Asan NF, Xu Y, Jiang H, Tyler-Smith C, Xue Y, Jiang T, Wang J, Wu M, Liu X, Tian G, Wang J, Wang J, Yang H, Zhang X.
Genome Biol. 2011 Sep 28;12(9):R95. [Epub ahead of print]
Abstract
BACKGROUND:
Exome sequencing, which allows the global analyses of protein coding sequences in the human genome, has become an effective and affordable approach to detecting causative genetic mutations in diseases. Currently, there are several commercial human exome capture platforms; however, the relative performances of these have not been characterized sufficiently to know which is best for a particular study.
RESULTS:
We comprehensively compared three platforms: NimbleGen's Sequence Capture Array and SeqCap EZ, and Agilent's SureSelect. We assessed their performance in a variety of ways, including number of genes covered and capture efficacy. Differences that may impact on the choice of platform were that Agilent Sureselect covered approximately 1,100 more genes, while NimbleGen provided better flanking sequencing capture. Although all three platforms achieved similar capture specificity of targeted regions, the NimbleGen platforms showed better uniformity of coverage and greater genotype sensitivity at 30-100 folds sequencing depth. All three platforms showed similar power in exome SNP calling, including medically-relevant SNPs. Compared with genotyping and whole-genome sequencing data, the three platforms achieved a similar accuracy of genotype assignment and SNP detection. Importantly, all three platforms showed similar levels of reproducibility, GC bias and reference allele bias.
CONCLUSIONS:
We demonstrated key differences between the three platforms, particularly advantages of solutions over array capture and the importance of a large gene target set.

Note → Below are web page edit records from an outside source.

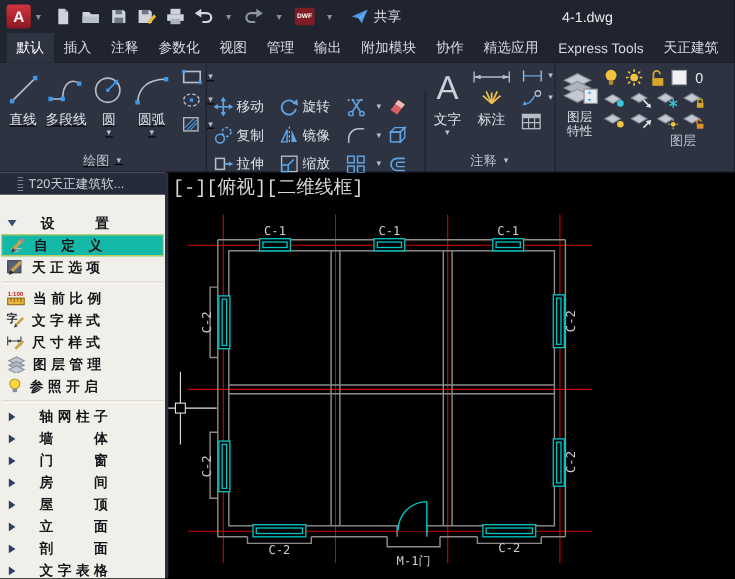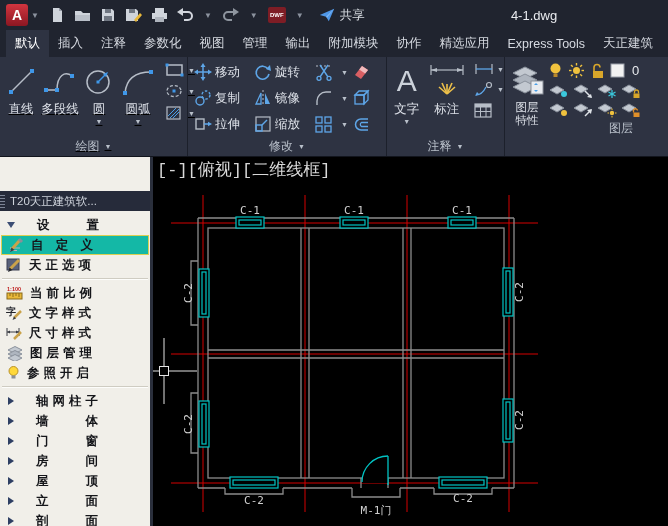--- a/index.html
+++ b/index.html
@@ -235,7 +235,7 @@
       </div>
     </div>
 
-    <div class="panel" style="width:199px;">
+    <div class="panel" style="width:199px;margin-top:25px;">
       <div class="panel-body">
         <div class="mod-grid">
           <svg width="18" height="18" viewBox="0 0 18 18">

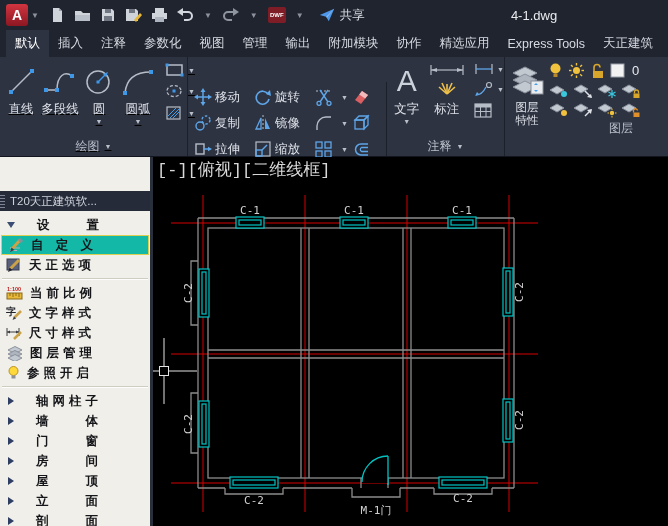--- a/index.html
+++ b/index.html
@@ -63,7 +63,7 @@
 .main{flex:1;display:flex;min-height:0;}
 .palette{width:150px;background:var(--pal-bg);display:flex;flex-direction:column;flex-shrink:0;}
 .pal-head{height:20px;background:#262b3a;display:flex;align-items:center;gap:5px;
-  padding:0 0;color:#ced3db;font-size:11.5px;flex-shrink:0;margin-top:34px;}
+  padding:0 16px;color:#ced3db;font-size:11.5px;flex-shrink:0;}
 .grip{width:5px;height:13px;background-image:repeating-linear-gradient(#7d8596 0 1px,transparent 1px 3px);}
 .pal-list{flex:1;overflow:hidden;padding-top:4px;}
 .prow{height:20px;display:flex;align-items:center;gap:6px;padding:0 2px 0 6px;

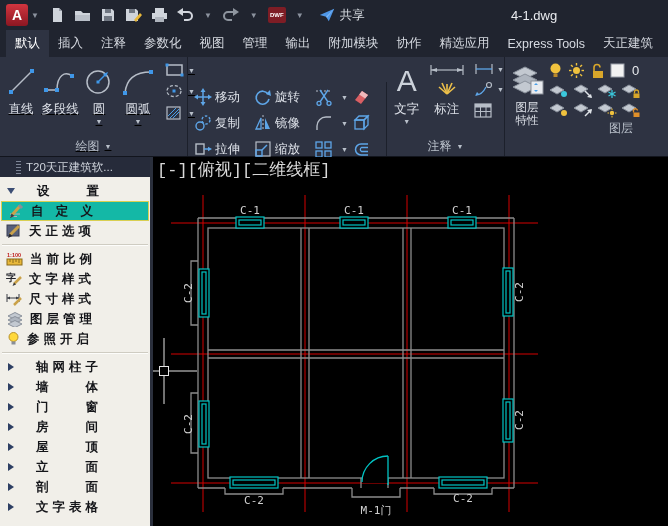--- a/index.html
+++ b/index.html
@@ -65,7 +65,7 @@
 .pal-head{height:20px;background:#262b3a;display:flex;align-items:center;gap:5px;
   padding:0 16px;color:#ced3db;font-size:11.5px;flex-shrink:0;}
 .grip{width:5px;height:13px;background-image:repeating-linear-gradient(#7d8596 0 1px,transparent 1px 3px);}
-.pal-list{flex:1;overflow:hidden;padding-top:4px;}
+.pal-list{flex:1;overflow:hidden;padding-top:16px;}
 .prow{height:20px;display:flex;align-items:center;gap:6px;padding:0 2px 0 6px;
   color:var(--pal-ink);font-size:12.5px;font-weight:600;}
 .prow .picon{flex-shrink:0;}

--------------------------------------------------------
There are also some other interesting exome-seq articles in this issue of Genome Biology, including a fun QA session with experts and a review covering the analysis of exome-seq data. I am also working on a series of blog posts about exome-seq that I kicked off with today's post responding to the same questions posed in the QA, and I intend to follow up with discussion of all four of these exome-seq platform comparison papers and finally I'd like to share my analytical approach in more detail. I can try to keep the forum posted if there's interest in those.
I think the exome-seq Genome Biology issue was a reasonable success. I have to say that I think a call for submissions in January with submissions required by April for publication in September is frankly too slow for our field. Our paper in Nature Biotech is the only one out of these that looked at the Illumina TruSeq exome capture system, and I have little doubt that's related to the timing--I finished our analysis of everything in early August, well after Genome Biology's cut-off date.